Parmi les nouveautés qui défraient la chronique médiatique ces jours-ci, un étonnant duel féminin à distance. Marie Darrieussecq, rendue célèbre en 1996 avec Truismes, publie son «premier et dernier essai», Rapport de police, toujours chez P.O.L., un livre sérieux et fort documenté sur le thème et le fantasme du plagiat en littérature. La raison, que beaucoup connaissent: pour avoir publié en 1998 un roman où il était question de fantômes, la romancière a été accusée de «singerie» par Marie N'Diaye. À la suite de la publication de Tom est mort, en 2007, elle a été cette fois accusée de «plagiat psychique» par Camille Laurens, elle-même pilier de la maison P.O.L., et qui avait publié en 1995 un roman, Philippe, consacré à la mort de son nouveau-né. Pris au milieu de la bataille, l'éditeur Paul Otchakovsky-Laurens s'était senti obligé de choisir, et avait «congédié» Camille Laurens par voie de presse. Dans Romance nerveuse (Gallimard), cette dernière revient maintenant sur ce qui a été pour elle - à tort ou à raison - une douloureuse injustice. Mais le sujet principal de cette nouvelle «autofiction» - particulièrement brillante et prenante même si on n'est pas un fan de ce genre littéraire - est sa liaison chaotique avec un paparazzi baroudeur, provocateur, très peu fiable et amateur de sites homosexuels.

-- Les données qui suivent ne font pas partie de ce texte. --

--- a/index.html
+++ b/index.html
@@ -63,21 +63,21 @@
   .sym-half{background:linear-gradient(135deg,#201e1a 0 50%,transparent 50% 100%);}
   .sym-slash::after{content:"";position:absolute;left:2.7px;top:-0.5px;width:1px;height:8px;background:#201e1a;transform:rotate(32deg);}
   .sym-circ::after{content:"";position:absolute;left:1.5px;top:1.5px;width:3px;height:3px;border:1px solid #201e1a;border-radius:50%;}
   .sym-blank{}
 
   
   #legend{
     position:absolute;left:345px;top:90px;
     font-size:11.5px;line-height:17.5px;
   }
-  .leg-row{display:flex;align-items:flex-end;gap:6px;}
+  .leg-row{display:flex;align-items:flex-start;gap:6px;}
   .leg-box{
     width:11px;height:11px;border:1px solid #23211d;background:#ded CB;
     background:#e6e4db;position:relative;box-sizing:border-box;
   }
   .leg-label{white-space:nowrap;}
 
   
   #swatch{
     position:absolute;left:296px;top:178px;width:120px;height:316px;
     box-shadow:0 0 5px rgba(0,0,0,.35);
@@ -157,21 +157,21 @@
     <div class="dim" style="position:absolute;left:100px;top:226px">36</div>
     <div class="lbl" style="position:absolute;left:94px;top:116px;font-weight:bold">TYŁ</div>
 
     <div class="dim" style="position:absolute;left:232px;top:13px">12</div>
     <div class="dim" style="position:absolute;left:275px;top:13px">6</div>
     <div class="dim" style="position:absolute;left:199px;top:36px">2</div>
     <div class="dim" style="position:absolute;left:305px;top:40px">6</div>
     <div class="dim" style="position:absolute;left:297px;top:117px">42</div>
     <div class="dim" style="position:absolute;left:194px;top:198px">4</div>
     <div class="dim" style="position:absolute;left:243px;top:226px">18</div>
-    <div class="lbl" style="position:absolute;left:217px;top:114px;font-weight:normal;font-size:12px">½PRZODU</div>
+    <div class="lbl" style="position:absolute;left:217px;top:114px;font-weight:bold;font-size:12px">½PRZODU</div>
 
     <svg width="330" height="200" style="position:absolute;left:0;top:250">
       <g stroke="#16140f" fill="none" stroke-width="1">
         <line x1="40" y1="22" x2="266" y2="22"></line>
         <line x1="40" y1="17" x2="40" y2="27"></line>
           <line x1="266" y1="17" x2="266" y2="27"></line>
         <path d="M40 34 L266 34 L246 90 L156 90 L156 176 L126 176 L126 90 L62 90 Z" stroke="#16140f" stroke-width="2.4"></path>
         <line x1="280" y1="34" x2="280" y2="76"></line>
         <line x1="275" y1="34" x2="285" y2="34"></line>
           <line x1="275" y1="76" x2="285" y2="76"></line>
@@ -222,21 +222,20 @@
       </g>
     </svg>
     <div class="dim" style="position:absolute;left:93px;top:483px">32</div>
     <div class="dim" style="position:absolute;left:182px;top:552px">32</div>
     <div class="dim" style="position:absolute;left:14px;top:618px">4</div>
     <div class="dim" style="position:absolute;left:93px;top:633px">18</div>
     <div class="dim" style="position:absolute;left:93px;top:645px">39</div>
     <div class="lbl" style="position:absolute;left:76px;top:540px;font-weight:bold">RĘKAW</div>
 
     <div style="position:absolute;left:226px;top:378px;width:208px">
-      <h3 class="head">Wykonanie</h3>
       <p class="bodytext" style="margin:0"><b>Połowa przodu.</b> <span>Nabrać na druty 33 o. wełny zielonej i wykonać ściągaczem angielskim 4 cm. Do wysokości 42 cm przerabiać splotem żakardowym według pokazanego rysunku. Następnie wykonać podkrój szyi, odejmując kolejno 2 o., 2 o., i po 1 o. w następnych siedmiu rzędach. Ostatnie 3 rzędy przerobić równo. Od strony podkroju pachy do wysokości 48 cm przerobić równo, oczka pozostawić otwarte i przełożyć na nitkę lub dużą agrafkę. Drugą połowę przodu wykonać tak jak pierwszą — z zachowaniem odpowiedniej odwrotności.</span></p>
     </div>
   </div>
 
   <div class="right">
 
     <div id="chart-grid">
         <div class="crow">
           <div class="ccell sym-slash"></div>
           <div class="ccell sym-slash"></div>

Autre événement médiatico-littéraire: le nouveau roman de Franz-Olivier Giesbert, écrivain, journaliste politique, patron du Point, animateur d'émissions littéraires à la télé. Cela s'appelle Un très grand amour (Gallimard). Un surprenant récit où un ancien animateur d'émissions littéraires, devenu un écrivain sans lecteurs, raconte comment il a rencontré la femme de sa vie, et comment celle-ci finit par le plaquer, après quelques années, au moment où il découvre - avec les détails qu'on imagine - son cancer de la prostate. Dans un avertissement liminaire, «F.O.G.», éternel jeune homme et puissance incontournable de la scène parisienne, précise que «tous les personnages sont purement imaginaires, sauf l'amour, le cancer et moi-même». Un aveu qui a déjà fait couler beaucoup d'encre.